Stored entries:
<<<<

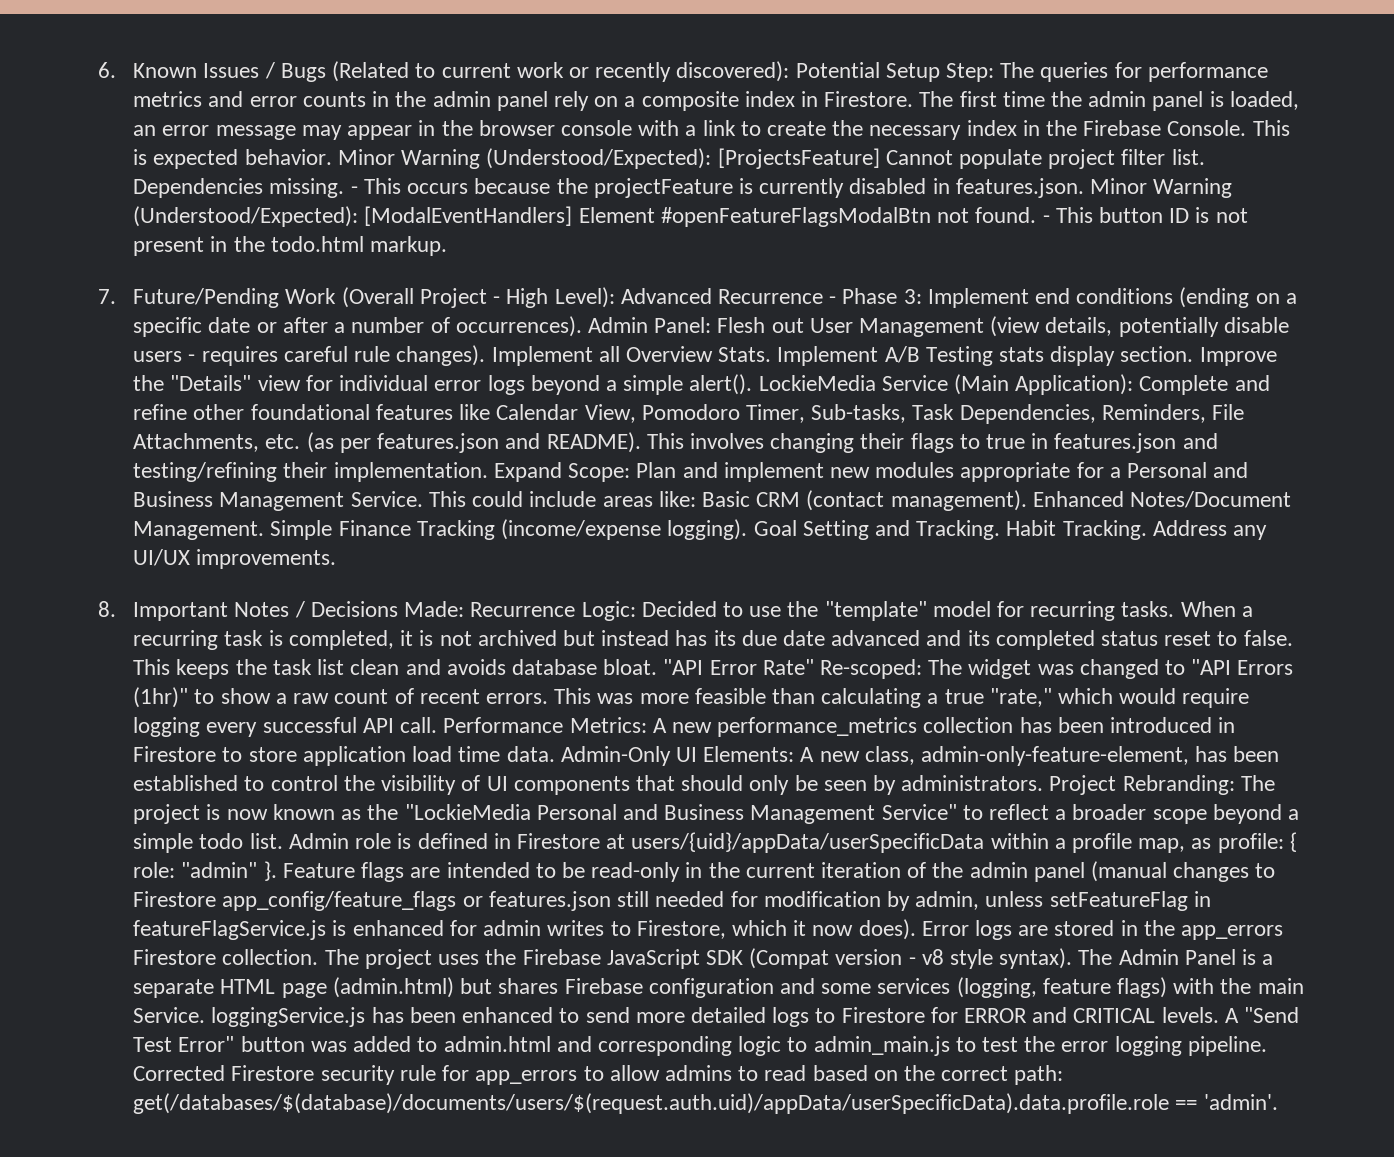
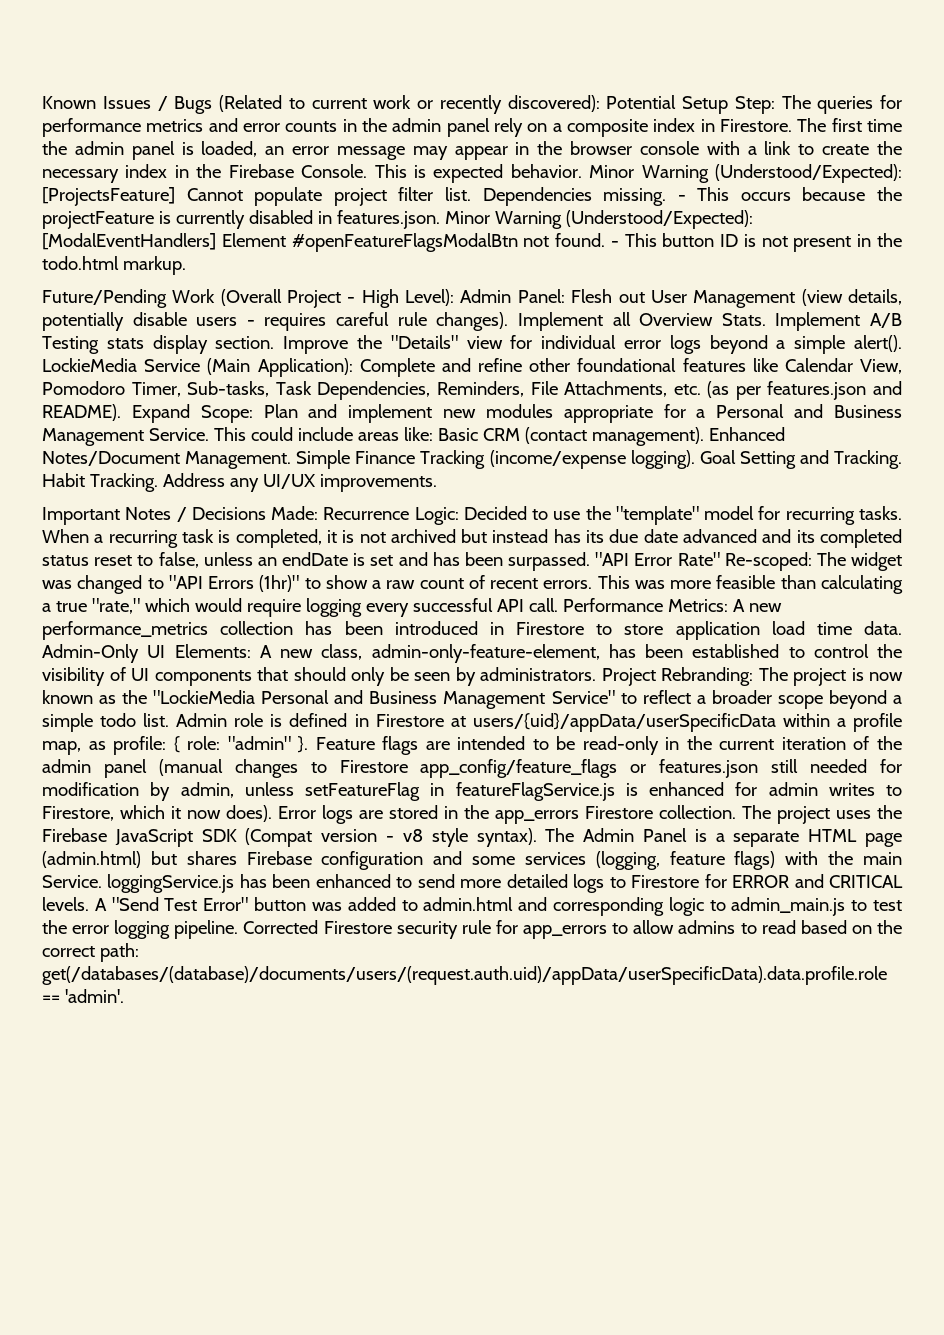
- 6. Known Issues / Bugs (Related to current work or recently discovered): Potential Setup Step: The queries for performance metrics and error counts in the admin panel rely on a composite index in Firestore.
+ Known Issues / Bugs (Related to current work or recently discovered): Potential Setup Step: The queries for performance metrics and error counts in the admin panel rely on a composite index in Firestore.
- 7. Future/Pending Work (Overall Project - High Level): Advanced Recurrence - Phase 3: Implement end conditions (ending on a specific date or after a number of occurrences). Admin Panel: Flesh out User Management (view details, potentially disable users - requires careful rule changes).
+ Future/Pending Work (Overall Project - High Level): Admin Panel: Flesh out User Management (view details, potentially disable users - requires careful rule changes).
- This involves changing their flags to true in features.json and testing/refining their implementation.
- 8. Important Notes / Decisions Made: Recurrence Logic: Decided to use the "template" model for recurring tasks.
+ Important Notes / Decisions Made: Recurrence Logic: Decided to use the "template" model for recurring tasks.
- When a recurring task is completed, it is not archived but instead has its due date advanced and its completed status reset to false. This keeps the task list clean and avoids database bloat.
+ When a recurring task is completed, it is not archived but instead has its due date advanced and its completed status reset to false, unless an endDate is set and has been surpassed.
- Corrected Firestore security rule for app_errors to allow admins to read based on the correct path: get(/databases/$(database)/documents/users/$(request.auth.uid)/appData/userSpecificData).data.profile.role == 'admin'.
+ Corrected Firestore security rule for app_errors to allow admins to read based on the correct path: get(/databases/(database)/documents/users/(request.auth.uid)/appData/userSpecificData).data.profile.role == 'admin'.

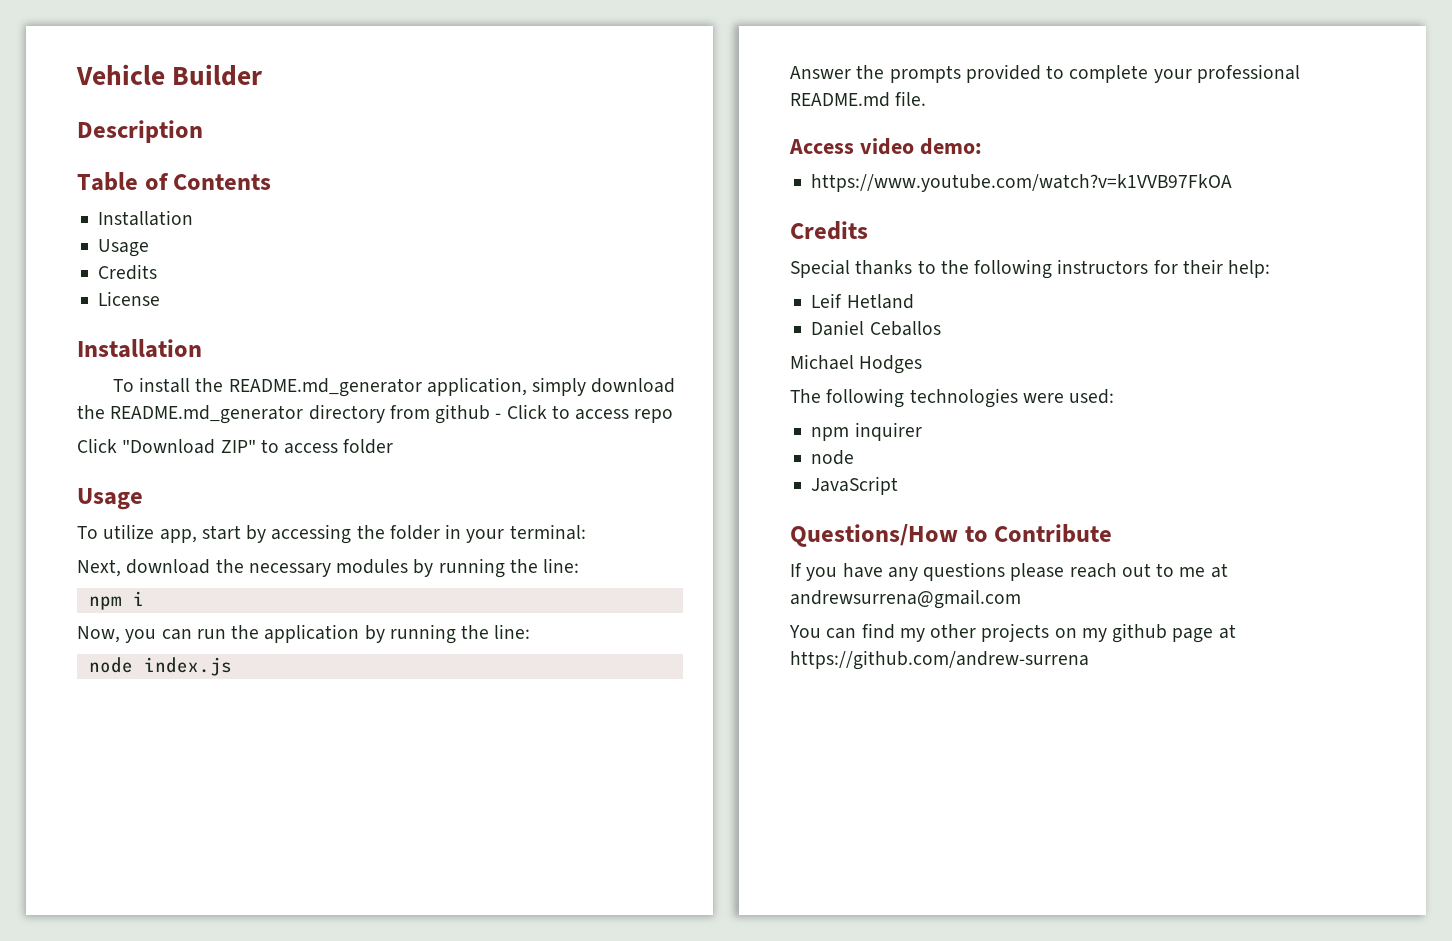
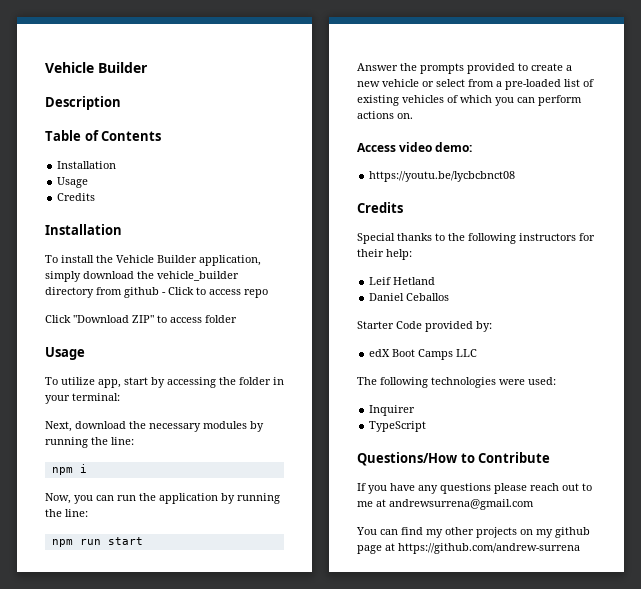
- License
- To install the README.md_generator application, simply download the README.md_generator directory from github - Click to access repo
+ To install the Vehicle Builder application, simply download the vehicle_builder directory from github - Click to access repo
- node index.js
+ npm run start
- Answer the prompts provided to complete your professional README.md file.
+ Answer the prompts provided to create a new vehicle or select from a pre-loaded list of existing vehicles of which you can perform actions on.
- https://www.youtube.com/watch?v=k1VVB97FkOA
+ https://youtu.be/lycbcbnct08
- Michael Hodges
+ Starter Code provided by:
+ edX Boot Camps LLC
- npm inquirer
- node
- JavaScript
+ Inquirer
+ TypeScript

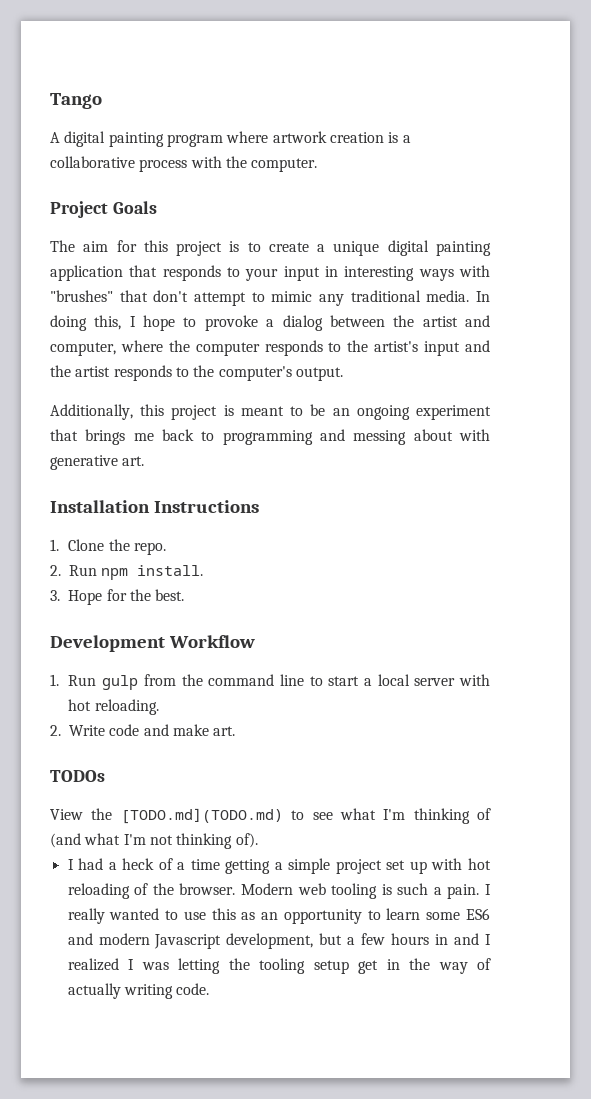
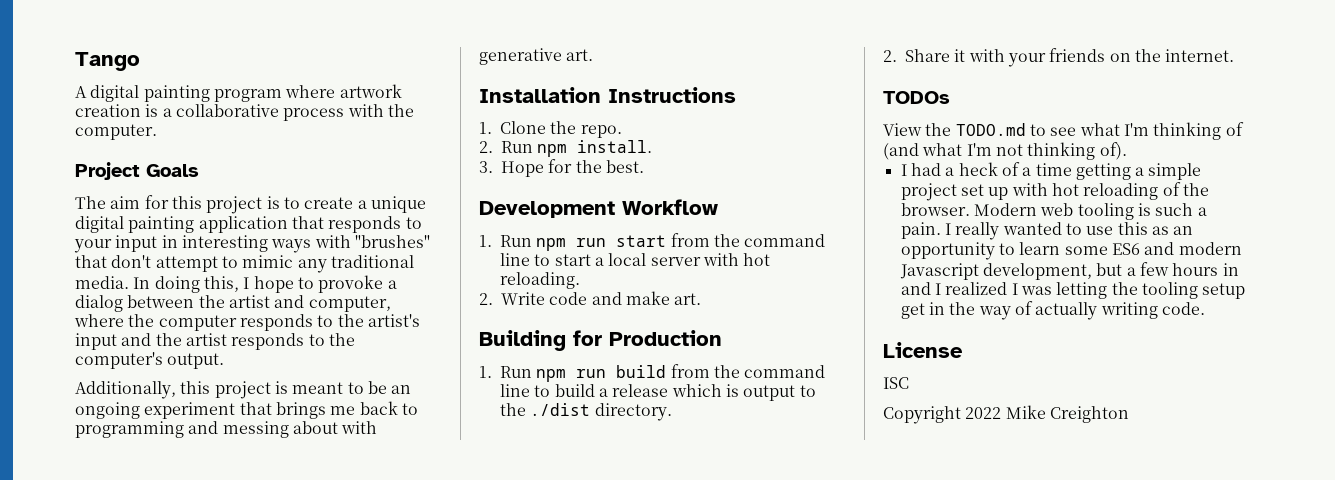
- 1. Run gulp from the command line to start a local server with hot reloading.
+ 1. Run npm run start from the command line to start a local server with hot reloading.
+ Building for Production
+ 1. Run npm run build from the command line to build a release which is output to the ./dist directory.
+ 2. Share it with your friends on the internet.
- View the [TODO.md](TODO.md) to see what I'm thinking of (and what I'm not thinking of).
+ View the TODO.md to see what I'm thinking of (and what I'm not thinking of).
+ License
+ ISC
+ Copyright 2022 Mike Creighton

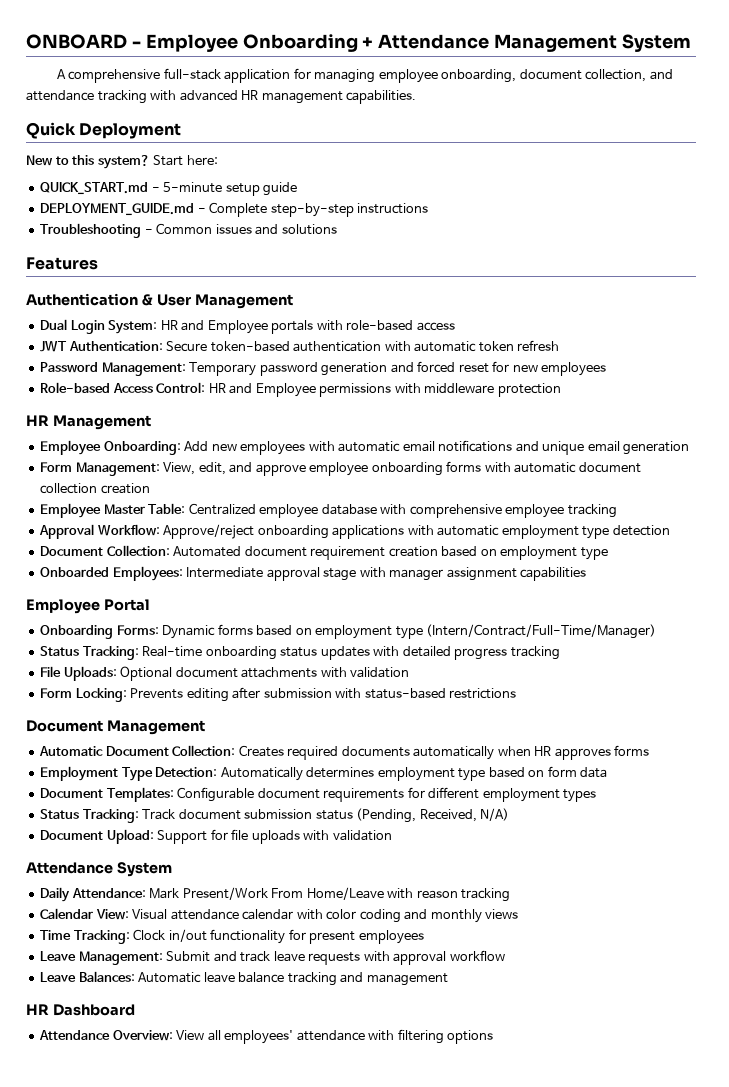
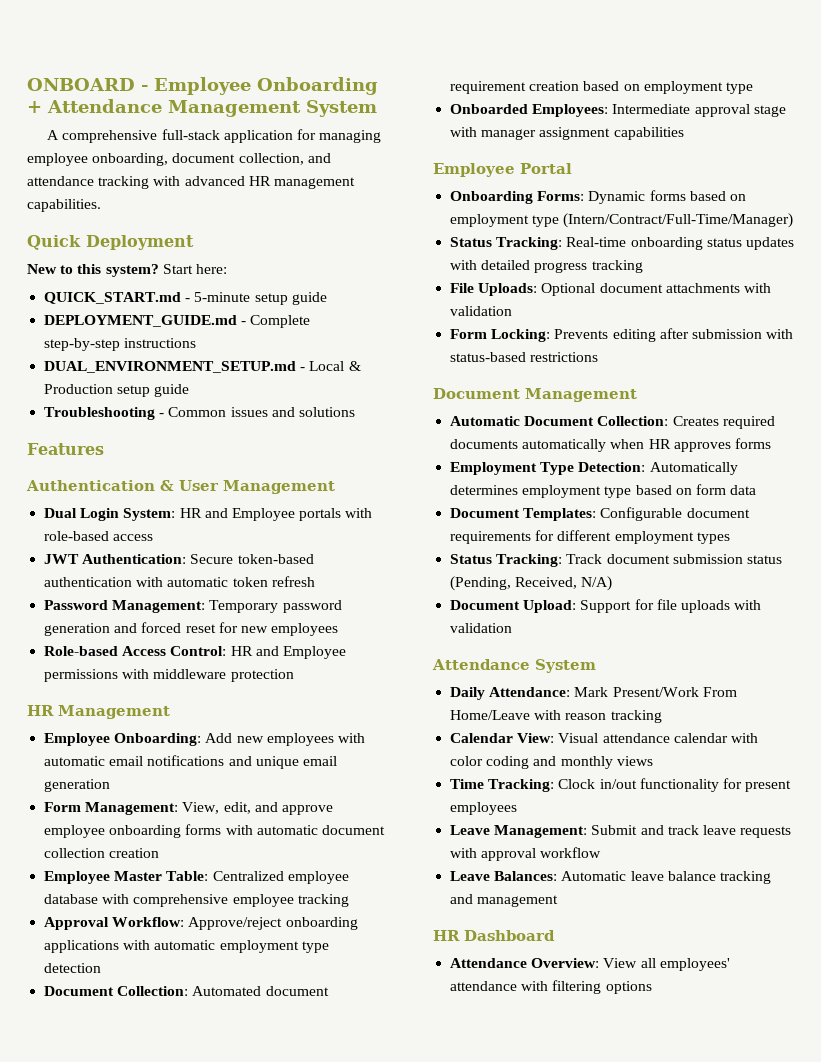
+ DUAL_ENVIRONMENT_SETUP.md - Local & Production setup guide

>>>>

* **YOUR GOAL**: A copy of each line in the data above that holds the string "requires" is needed.

* **EXERCISE RESULT**:
- 7. Future/Pending Work (Overall Project - High Level): Advanced Recurrence - Phase 3: Implement end conditions (ending on a specific date or after a number of occurrences). Admin Panel: Flesh out User Management (view details, potentially disable users - requires careful rule changes).
+ Future/Pending Work (Overall Project - High Level): Admin Panel: Flesh out User Management (view details, potentially disable users - requires careful rule changes).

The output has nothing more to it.